Abstract 516P
Background
Anal cancer represents an uncommon malignancy, with 10 to 20% of cases developing metastasis. There are few data on treatment of metastatic anal cancer (MAC). We aimed to evaluate prognostic factors in these patients (pts), with a focus on outcomes from HIV-infected pts.
Methods
Retrospective multicenter study of consecutive pts with diagnosis of synchronic or metachronic MAC. The primary endpoints were overall survival (OS) and progression free survival (PFS) from first cycle of first line therapy. Prognostic factors among those treated with chemotherapy were evaluated by univariate and multivariate Cox proportional hazard models, according to HIV status.
Results
From Mar 2006 to Jan 2020, 113 pts were included: 78 (69%) were female; 104 (92%) had ECOG 0 and 1; 39 (34.5%) had synchronic MAC and 20 (17.6%) had HIV. 101 received chemo (89.3%): cisplatin and 5-FU 56 (49.5%), carboplatin and paclitaxel 24 (21.2%). Eleven percent were managed by best supportive care only. In a median follow-up of 26.0 months (95% confidence interval [CI]: 14.7 - 37.4), PFS was 5.5 months (95% CI: 3.8 - 7.2) and OS was 14.6 months (95% CI: 11.4 - 17.9).

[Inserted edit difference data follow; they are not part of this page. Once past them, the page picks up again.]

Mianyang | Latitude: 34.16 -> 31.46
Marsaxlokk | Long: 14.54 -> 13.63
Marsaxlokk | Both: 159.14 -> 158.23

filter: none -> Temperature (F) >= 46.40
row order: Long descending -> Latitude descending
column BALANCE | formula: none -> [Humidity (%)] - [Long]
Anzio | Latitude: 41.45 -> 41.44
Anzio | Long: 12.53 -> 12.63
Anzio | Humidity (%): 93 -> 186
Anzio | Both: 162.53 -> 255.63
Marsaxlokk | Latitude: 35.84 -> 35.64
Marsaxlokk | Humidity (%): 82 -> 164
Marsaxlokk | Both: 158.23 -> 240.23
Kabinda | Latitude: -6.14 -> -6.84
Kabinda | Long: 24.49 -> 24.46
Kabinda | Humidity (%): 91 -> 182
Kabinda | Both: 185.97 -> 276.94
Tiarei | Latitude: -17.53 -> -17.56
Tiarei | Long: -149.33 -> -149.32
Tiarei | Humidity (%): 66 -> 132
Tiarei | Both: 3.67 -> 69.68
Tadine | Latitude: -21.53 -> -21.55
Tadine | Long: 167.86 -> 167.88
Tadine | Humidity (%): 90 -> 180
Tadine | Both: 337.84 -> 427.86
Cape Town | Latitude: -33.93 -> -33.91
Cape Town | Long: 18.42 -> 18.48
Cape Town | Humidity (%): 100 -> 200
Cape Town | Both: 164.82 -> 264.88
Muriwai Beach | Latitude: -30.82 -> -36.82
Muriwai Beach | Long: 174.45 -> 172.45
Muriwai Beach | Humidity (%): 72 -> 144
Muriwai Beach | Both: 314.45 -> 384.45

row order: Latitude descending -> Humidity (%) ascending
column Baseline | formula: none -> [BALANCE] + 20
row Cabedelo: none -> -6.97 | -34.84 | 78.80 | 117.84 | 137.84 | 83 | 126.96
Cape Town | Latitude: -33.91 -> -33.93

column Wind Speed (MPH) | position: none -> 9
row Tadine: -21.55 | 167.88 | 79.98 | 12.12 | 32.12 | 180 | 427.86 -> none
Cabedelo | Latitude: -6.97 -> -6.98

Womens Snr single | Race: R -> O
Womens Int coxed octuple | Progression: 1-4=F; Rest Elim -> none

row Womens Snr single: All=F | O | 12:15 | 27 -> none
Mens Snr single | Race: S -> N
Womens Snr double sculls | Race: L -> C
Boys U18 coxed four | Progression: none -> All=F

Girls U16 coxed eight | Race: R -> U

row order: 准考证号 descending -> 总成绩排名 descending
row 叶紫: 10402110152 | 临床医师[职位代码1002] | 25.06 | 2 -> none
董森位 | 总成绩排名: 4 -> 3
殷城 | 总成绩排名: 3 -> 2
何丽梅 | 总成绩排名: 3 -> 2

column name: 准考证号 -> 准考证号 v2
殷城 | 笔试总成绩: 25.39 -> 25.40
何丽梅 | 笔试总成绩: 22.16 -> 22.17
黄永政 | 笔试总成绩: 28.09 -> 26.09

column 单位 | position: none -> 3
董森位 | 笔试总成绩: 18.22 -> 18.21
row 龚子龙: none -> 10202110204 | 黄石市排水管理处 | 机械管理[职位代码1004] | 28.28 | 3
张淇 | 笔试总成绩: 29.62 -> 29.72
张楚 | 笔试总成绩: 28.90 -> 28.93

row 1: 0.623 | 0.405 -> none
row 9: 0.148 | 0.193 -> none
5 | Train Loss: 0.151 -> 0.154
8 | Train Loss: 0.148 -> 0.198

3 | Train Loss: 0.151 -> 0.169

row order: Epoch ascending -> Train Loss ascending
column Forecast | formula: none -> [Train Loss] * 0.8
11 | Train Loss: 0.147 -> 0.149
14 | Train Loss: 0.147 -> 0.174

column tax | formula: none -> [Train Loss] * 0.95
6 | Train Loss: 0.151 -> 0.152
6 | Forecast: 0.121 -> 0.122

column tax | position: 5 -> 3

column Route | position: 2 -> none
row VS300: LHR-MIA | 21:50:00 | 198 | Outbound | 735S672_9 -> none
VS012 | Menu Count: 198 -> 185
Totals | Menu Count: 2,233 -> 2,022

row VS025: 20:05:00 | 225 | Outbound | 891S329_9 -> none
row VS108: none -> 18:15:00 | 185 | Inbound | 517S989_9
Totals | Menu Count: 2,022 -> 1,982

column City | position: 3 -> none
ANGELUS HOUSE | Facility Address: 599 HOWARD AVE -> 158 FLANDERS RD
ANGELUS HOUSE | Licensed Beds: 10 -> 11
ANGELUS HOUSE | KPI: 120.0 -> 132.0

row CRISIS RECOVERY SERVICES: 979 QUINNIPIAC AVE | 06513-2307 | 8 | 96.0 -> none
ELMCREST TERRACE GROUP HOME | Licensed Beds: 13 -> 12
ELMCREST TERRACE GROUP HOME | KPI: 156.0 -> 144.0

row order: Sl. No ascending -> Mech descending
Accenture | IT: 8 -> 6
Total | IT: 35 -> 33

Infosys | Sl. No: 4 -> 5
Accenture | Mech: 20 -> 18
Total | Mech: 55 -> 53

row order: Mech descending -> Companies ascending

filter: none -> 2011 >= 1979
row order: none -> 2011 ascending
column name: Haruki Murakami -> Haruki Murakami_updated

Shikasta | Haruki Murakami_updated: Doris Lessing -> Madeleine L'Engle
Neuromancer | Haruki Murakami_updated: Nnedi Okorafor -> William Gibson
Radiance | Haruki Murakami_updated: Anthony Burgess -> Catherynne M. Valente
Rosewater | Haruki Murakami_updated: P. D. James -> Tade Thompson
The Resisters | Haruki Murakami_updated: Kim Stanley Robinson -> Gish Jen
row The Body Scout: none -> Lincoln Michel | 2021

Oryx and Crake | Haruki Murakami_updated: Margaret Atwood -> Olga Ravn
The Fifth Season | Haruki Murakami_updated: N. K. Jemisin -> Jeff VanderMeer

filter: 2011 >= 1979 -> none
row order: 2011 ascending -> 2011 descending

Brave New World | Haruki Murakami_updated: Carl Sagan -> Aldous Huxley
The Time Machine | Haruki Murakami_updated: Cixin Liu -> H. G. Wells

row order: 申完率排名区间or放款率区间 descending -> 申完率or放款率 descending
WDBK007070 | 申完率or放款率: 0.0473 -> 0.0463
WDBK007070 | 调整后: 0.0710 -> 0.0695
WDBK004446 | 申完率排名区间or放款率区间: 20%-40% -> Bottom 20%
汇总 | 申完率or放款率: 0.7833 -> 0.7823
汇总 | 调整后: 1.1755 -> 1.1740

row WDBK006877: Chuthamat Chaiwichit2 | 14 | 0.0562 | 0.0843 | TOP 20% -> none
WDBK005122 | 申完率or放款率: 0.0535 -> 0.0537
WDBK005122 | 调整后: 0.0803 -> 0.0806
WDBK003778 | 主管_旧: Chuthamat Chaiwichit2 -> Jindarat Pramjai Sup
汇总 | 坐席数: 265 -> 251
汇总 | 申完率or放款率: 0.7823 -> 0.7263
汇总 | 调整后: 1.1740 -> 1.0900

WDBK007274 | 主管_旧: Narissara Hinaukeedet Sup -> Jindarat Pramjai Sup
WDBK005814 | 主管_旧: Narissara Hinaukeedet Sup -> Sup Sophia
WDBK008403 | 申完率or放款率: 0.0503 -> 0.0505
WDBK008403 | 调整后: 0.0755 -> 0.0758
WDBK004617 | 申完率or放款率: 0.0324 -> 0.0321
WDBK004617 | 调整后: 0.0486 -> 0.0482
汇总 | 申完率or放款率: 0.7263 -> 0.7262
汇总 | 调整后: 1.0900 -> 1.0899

Compared with HIV-positive, HIV-negative pts were younger (median age 45 vs 61.5 years [p< 0.001]); response in first line was 41.2% vs 34.5% (p=0.96); median PFS was 4.9 vs 5.5 months (p=0.76) and OS was 11.3 vs 14.6 months (p=0.91). Any prognostic factor was identified by multivariable analyses.
Conclusions
HIV-positive pts with MAC are younger, present similar PFS to first line platin-based regimens and OS when compared to those without HIV infection. Larger studies and trials of MAC should include HIV-infected pts to increase the amount of evidence on the outcomes of these pts.
Clinical trial identification
Editorial acknowledgement
Legal entity responsible for the study
The authors.
Funding
Has not received any funding.
Disclosure
All authors have declared no conflicts of interest.